2 . The device of claim 1 , wherein the check valve is disposed within the rigid envelope.
3 . The device of claim 1 , wherein the diaphragm is corrugated.
4 . The device of claim 1 , wherein the diaphragm is flexible.
5 . The device of claim 1 , wherein the rigid housing defines one or more perforations therethrough.
6 . The device of claim 1 , further comprising a flow sensor disposed between the rigid reservoir and the exit port.

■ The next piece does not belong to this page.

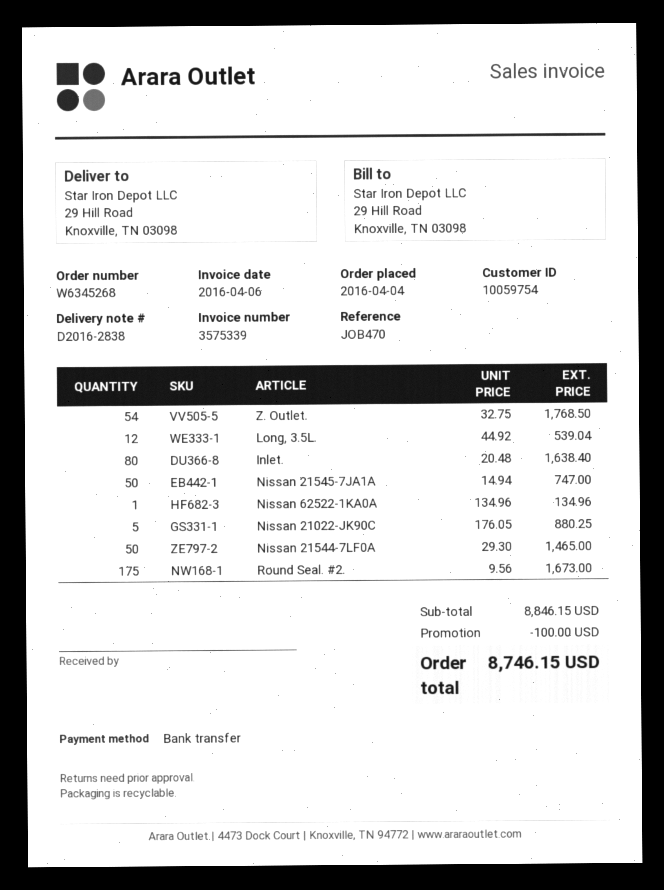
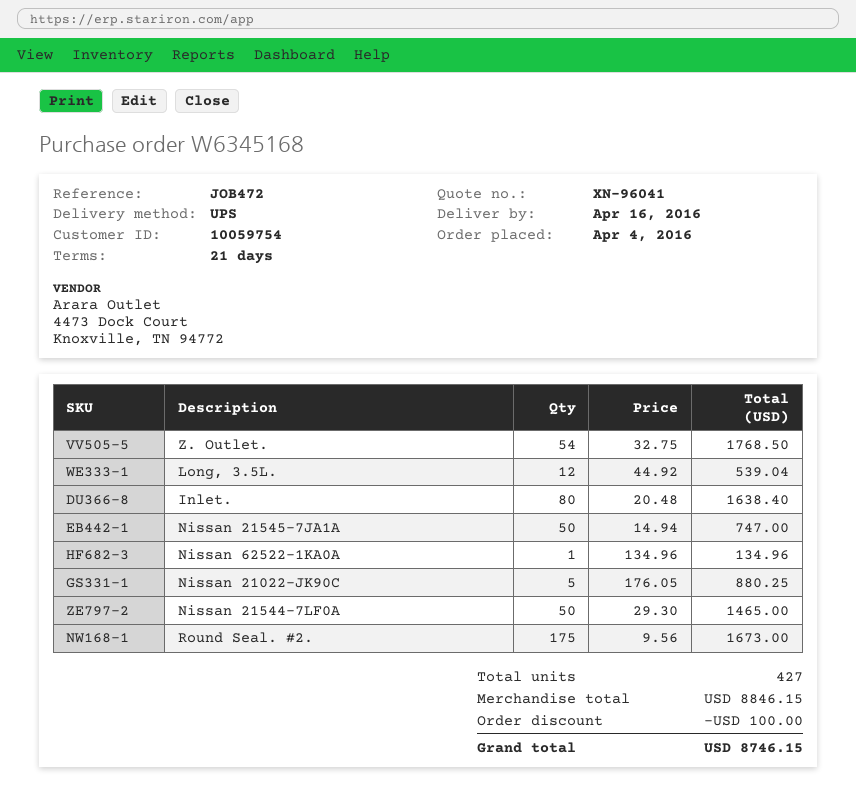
order number: W6345268 -> W6345168
reference: JOB470 -> JOB472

7 . The device of claim 1 , further comprising a second check valve (i) fluidically connecting the rigid reservoir and the exit port and (ii) configured to allow flow of liquid from the rigid reservoir to the exit port but prevent flow of liquid from the exit port to the rigid reservoir.
8 . An implantable drug-delivery device comprising:
a rigid housing having an interior; a cannula having an exit port outside of the housing; a refill port having an entry port outside of the housing; disposed within the interior of the housing:
fluidically coupled to the refill port, a flexible reservoir for containing a therapeutic agent therein,
a first rigid reservoir,
a first check valve (i) fluidically connecting the flexible reservoir and the first rigid reservoir and (ii) configured to allow flow of liquid from the flexible reservoir to the first rigid reservoir but to prevent flow of liquid from the first rigid reservoir to the flexible reservoir,
a first expandable electrolysis chamber comprising therewithin a plurality of electrolysis electrodes and an electrolysis fluid,
a second rigid reservoir fluidically coupled to the cannula,
a second check valve (i) fluidically connecting the first rigid reservoir and the second rigid reservoir and (ii) configured to allow flow of liquid from the first rigid reservoir to the second rigid reservoir but to prevent flow of liquid from the second rigid reservoir to the first rigid reservoir, and
a second expandable electrolysis chamber comprising therewithin a plurality of electrolysis electrodes and an electrolysis fluid;
circuitry for operating the electrodes of the first electrolysis chamber to (i) cause evolution of gas from the electrolysis fluid in the first electrolysis chamber to thereby expand the first electrolysis chamber and drive therapeutic agent from the first rigid reservoir into the second rigid reservoir and (ii) stop evolution of gas from the electrolysis fluid in the first electrolysis chamber, resulting dissolution of gas back into the electrolysis fluid in the first electrolysis chamber generating a vacuum within the first rigid reservoir sufficient to crack the first check valve and at least partially refill the first rigid reservoir with therapeutic agent from the flexible reservoir; and circuitry for operating the electrodes of the second electrolysis chamber to (i) cause evolution of gas from the electrolysis fluid in the second electrolysis chamber to thereby expand the second electrolysis chamber and drive therapeutic agent from the second rigid reservoir out through the cannula and (ii) stop evolution of gas from the electrolysis fluid in the second electrolysis chamber, resulting dissolution of gas back into the electrolysis fluid in the second electrolysis chamber generating a vacuum within the second rigid reservoir sufficient to crack the second check valve and at least partially refill the second rigid reservoir with therapeutic agent from the first rigid reservoir.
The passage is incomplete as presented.